* [Requirement] Go through the material below and copy all lines with "Trava".

* [Data provided]
*** Block opens ***
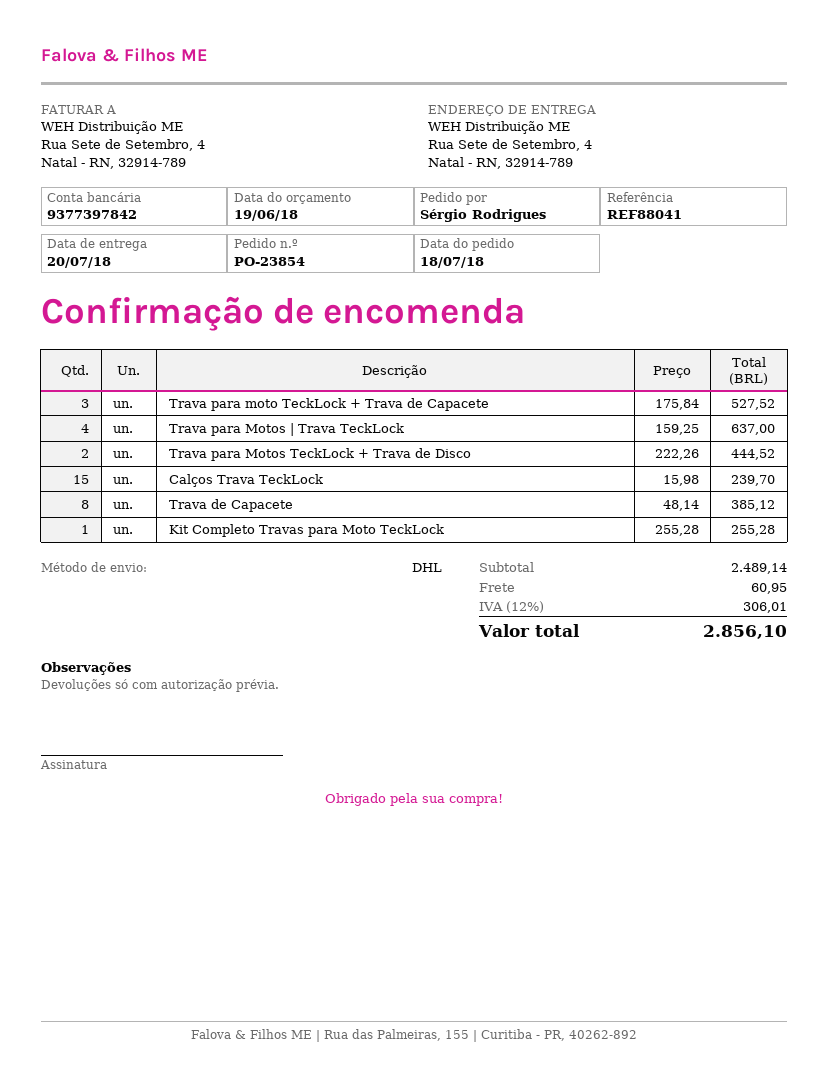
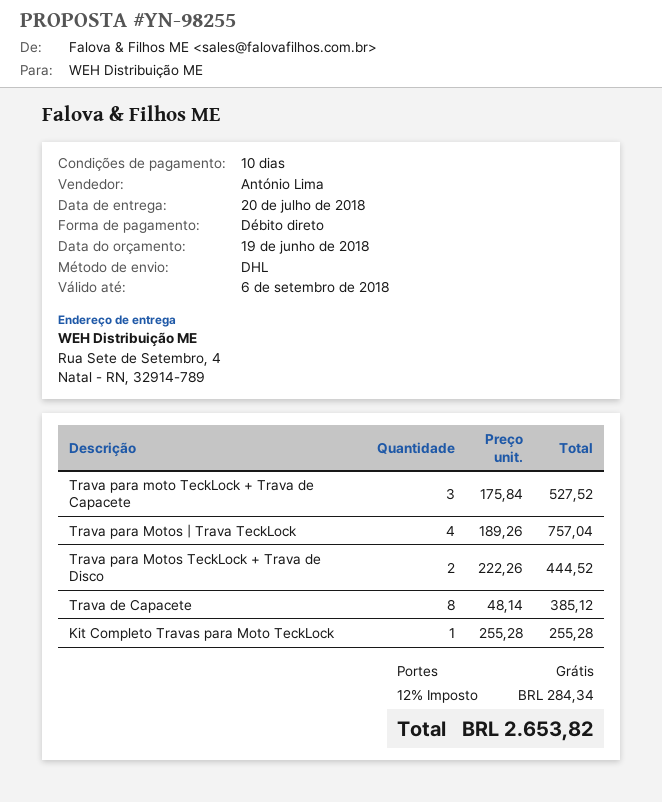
Trava para Motos | Trava TeckLock: 4 x 159.25 = 637.00 -> 4 x 189.26 = 757.04
Calços Trava TeckLock: 15 x 15.98 = 239.70 -> none
shipping: 60.95 -> 0.00
tax: 12% = 306.01 -> 12% = 284.34
total: 2856.10 -> 2653.82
*** Block closes ***
* [Result for this exercise]
Trava para Motos | Trava TeckLock: 4 x 159.25 = 637.00 -> 4 x 189.26 = 757.04
Calços Trava TeckLock: 15 x 15.98 = 239.70 -> none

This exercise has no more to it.